Недавно еще, каких-нибудь три недели назад, он жил вместе с братьями и сестрами верст за триста от города, на кордоне, во дворе, под крыльцом, в пахучей постели из сена. Кто был у него отец? Ему в в голову не приходили такие мысли. Но мать, Лыску, — эту красавицу, в серой атласной шерсти, остроухую, с белым пятнышком на лбу, с добрыми карими глазами, — разве можно когда-нибудь забыть? Она так заботливо относилась к своим детям и первое время почти не разлучалась с ними. Когда стояли еще холода, приятно было прижаться к ее теплому телу. Один только запах, исходивший от нее, обнадеживал его и радовал. А стоило, бывало, прильнуть к сосцу, как в него начинала вливаться теплая, чуть-чуть сладковатая, необыкновенно вкусная струя молока, немного опьяняя голову.

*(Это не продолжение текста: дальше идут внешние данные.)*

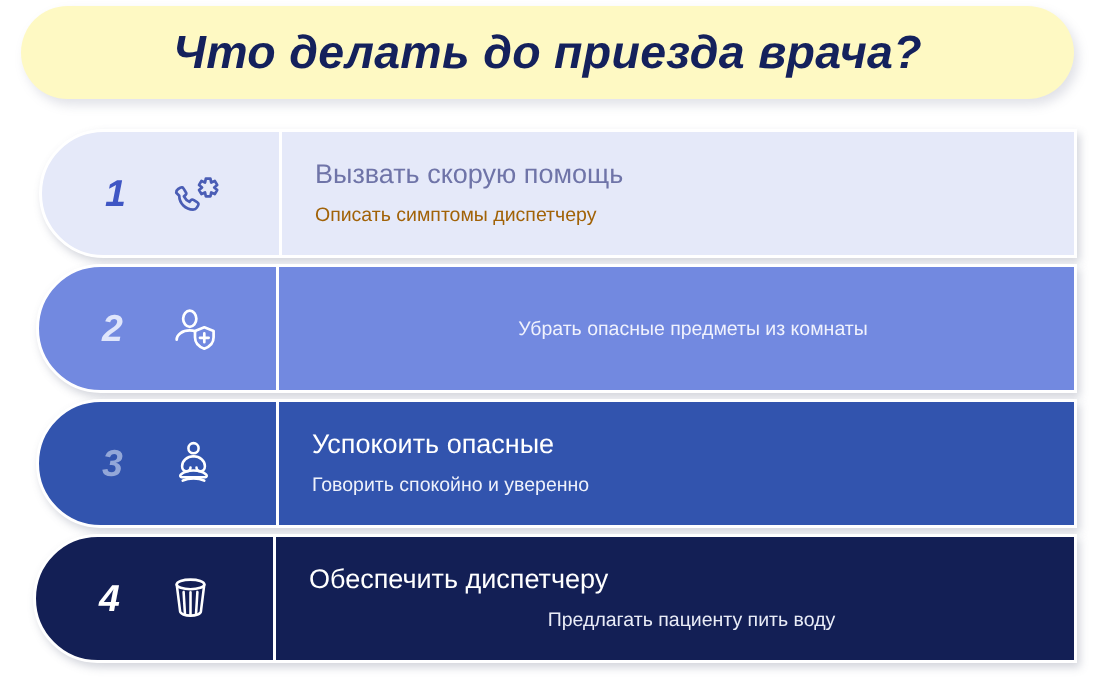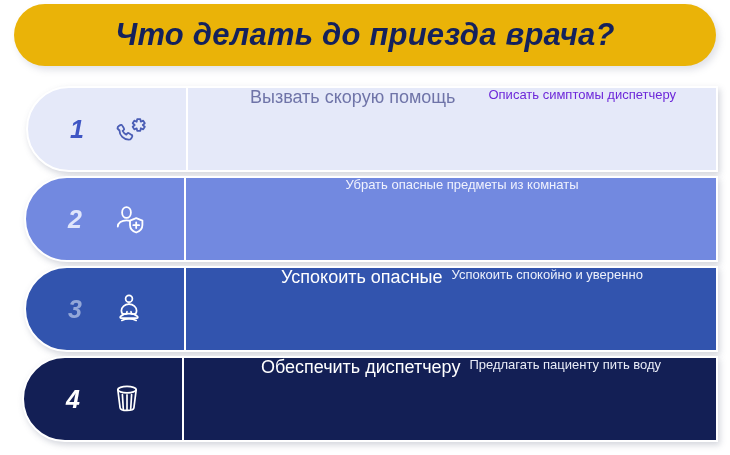--- a/index.html
+++ b/index.html
@@ -22,7 +22,7 @@
     top: 4px;
     width: 702px;
     height: 62px;
-    background: #eab308;
+    background: #fef9c3;
     border-radius: 31px;
     box-shadow: 3px 4px 7px rgba(120,125,150,0.22);
     display: flex;

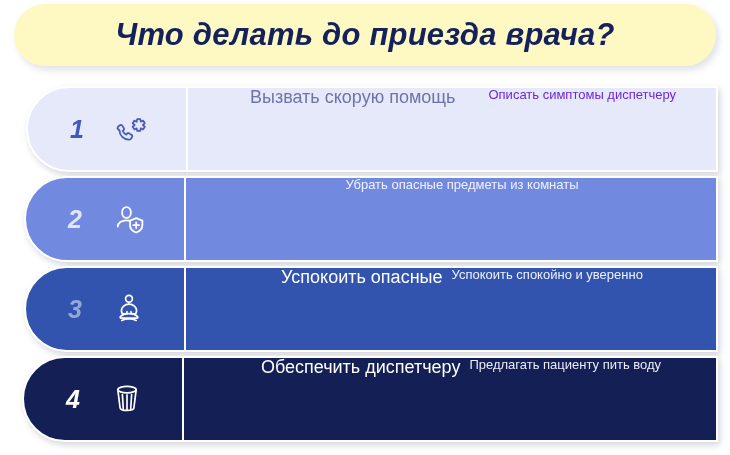--- a/index.html
+++ b/index.html
@@ -103,7 +103,7 @@
   .step-body {
     flex: 1 1 auto;
     display: flex;
-    flex-direction: row;
+    flex-direction: column;
     justify-content: center;
     padding-left: 22px;
     gap: 9px;

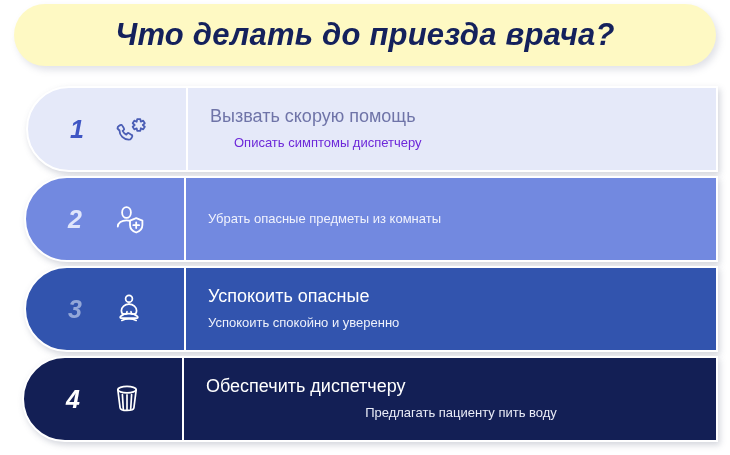--- a/index.html
+++ b/index.html
@@ -117,7 +117,7 @@
     line-height: 1.1;
   }
   .r1 .step-title { color: #6f74a8; }
-  .r1 .step-sub   { color: #6d28d9; margin-left: 24px; }
+  .r1 .step-sub   { color: #a16207; }
   .r2 .step-title { color: #ffffff; }
   .r2 .step-sub   { color: #f0f2fd; }
   .r3 .step-title { color: #ffffff; }

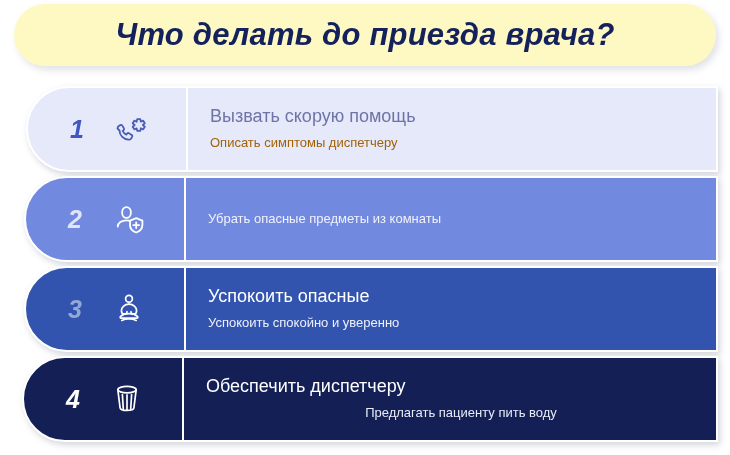--- a/index.html
+++ b/index.html
@@ -119,7 +119,7 @@
   .r1 .step-title { color: #6f74a8; }
   .r1 .step-sub   { color: #a16207; }
   .r2 .step-title { color: #ffffff; }
-  .r2 .step-sub   { color: #f0f2fd; }
+  .r2 .step-sub   { color: #f0f2fd; text-align: center; }
   .r3 .step-title { color: #ffffff; }
   .r3 .step-sub   { color: #eef1fb; }
   .r4 .step-title { color: #ffffff; }

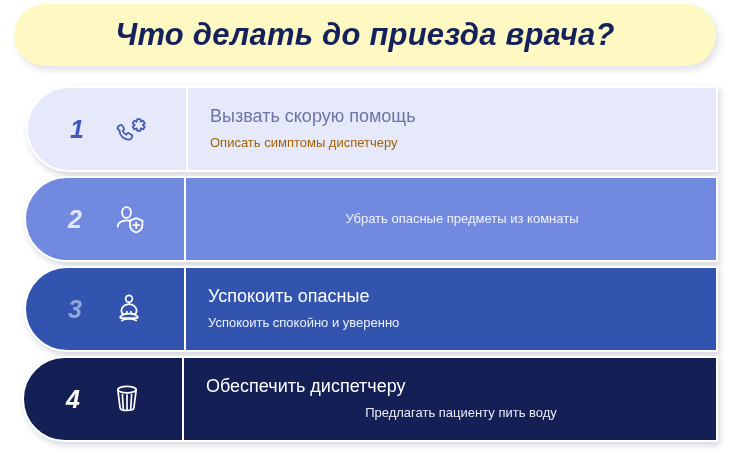--- a/index.html
+++ b/index.html
@@ -182,7 +182,7 @@
     </div>
     <div class="step-body">
       <div class="step-title">Успокоить опасные</div>
-      <div class="step-sub">Успокоить спокойно и уверенно</div>
+      <div class="step-sub">Говорить спокойно и уверенно</div>
     </div>
   </div>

До двенадцати дней он был слеп. Но и тогда уже ему хотелось скорее познать мир, погруженный во мрак, познать хотя бы одним только чутьем. Он чаще, чем его братья и сестры, уползал из гнезда. Но вдруг, опомнившись от увлечения, он начинал понимать свое одиночество. Куда его занесло? Холод покалывал тело, страх сжимал сердце. Щенок, дрожа, жалобно скулил. Но мать всегда в такие моменты откликалась нежным повизгиванием, призывая заблудившегося сына к себе. И случалось, что в волнении он не мог разобрать, откуда, с какой стороны исходил знакомый голос, и уползал от гнезда дальше. Тогда мать сама подходила к нему, бережно брала его в пасть и относила к братьям и сестрам.